Cette évocation des légendes enfouies sous les étangs souligne encore davantage le lien entre les hommes et leurs paysages. […]
Entre l’océan Atlantique qui résonne comme la chambre d’écho des étangs, et la Caspienne, Emmanuelle Pagano invente une langue d’eau et de rêve. Celle-ci représente peut-être le lien le plus fort entre cette terre et ces hommes. C’est ce langage qui les rassemble, dans un même corps sensible, musical et pictural, où les histoires naissent, et où cette trilogie, unique en son genre, s’origine : « bouige, bloute, brésil, coulée, courante, écrémé, égout, embreuvé, évière, saignée, marnière, réessuyé, vaisère, vidange. Les paysages eux-mêmes semblaient nés de tous ces mots aux consonances liquides, à moins que ce ne soit l’inverse. »
Xavier Houssin, Le Monde, 11 octobre 2018
Eaux lustrales d’Emmanuelle Pagano
D’un étang de l’Indre aux fonds de l’Atlantique, c’est la même eau qui baigne les amis d’enfance Serez-vous des nôtres ? et clôt « La Trilogie des confins ».
La brume s’efface de l’étang aux soleils plats des jours d’automne. Sans qu’on sache bien si elle remonte au ciel s’accrocher aux nuages ou si elle s’enfonce et se dilue dans l’épaisseur dormante. C’est peut-être juste une haleine, une respiration de surface. L’eau vit ici. Elle n’est pas seulement habitée, peuplée de poissons, de batraciens, de reptiles, d’insectes, d’oiseaux. Sous les roselières, les herbiers, elle bat d’une pulsation régulière que trahissent les vagues lentes qui finissent en clapots sur les berges. L’eau est un monde en soi. Elle a façonné le paysage. Et elle l’a absorbé aussi, avalant les reflets, la lumière et les ombres. Nous sommes en Brenne, cette terre de marais endigués, entre la Claise et la Creuse, dans le département de l’Indre.
Emmanuelle Pagano en a fait le décor de son nouveau roman, Serez-vous des nôtres ? Elle clôt avec lui sa Trilogie des rives, commencée avec Ligne & Fils et poursuivie par Sauf riverains (P.O.L, 2013 et 2015). Trois textes qui se bouclent sans se lier.

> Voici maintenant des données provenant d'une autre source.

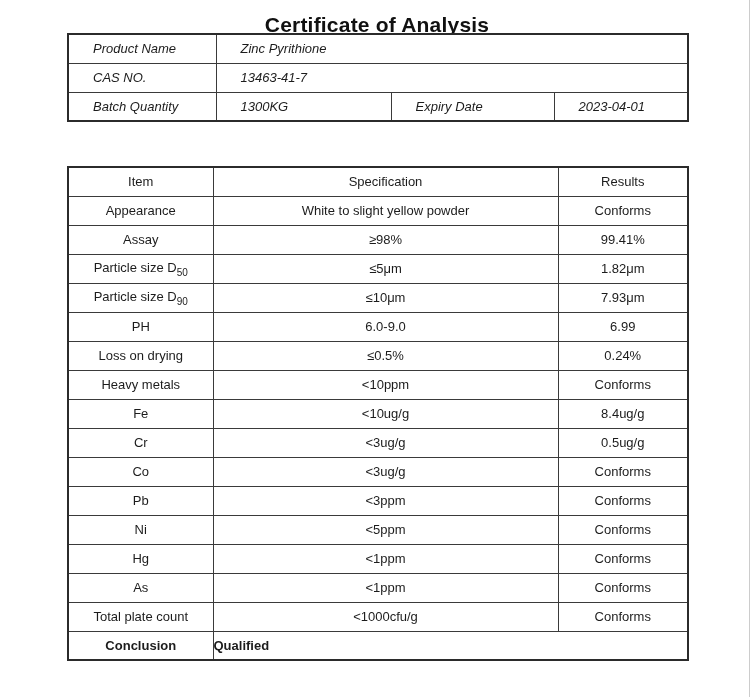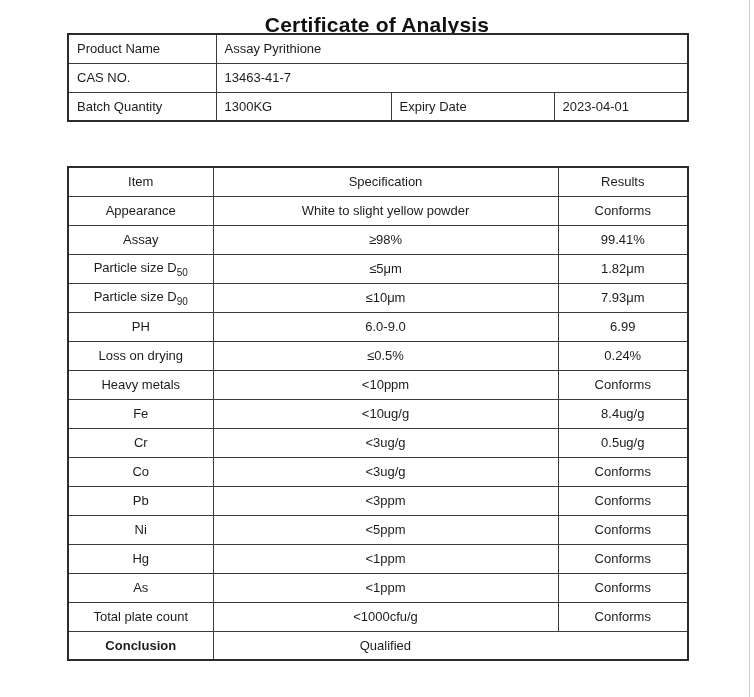"Product Name" .info-table td { font-style: none -> italic; padding-left: 8px -> 24px }
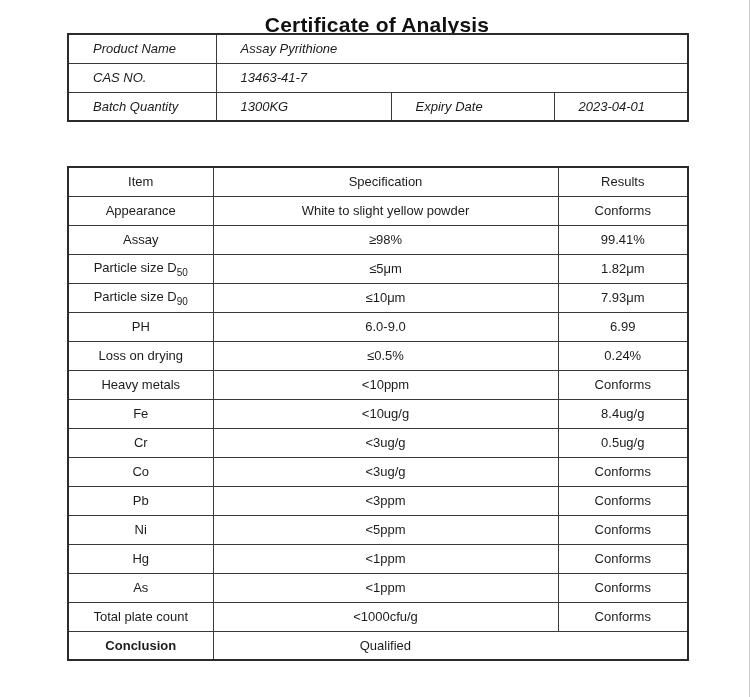"Assay Pyrithione" td { text: Assay -> Zinc }
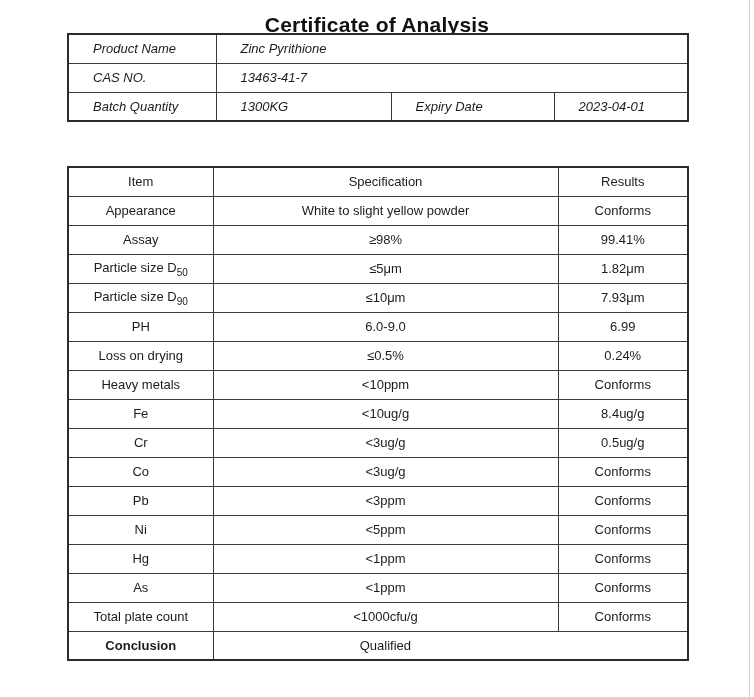"Qualified" .qualified-wrap { font-weight: normal -> bold; text-align: center -> left }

Trois chemins séparés d’un étonnant pèlerinage aux sources où l’auteure se met en quête de la relation sensible que nous entretenons avec l’eau. Celle qui s’échappe, qui déborde. Celle qui stagne, s’épaissit. La douce, la salée, la saumâtre. Une eau qui charrie notre mémoire, nos espoirs, nos doutes. Et où l’on s’engloutit.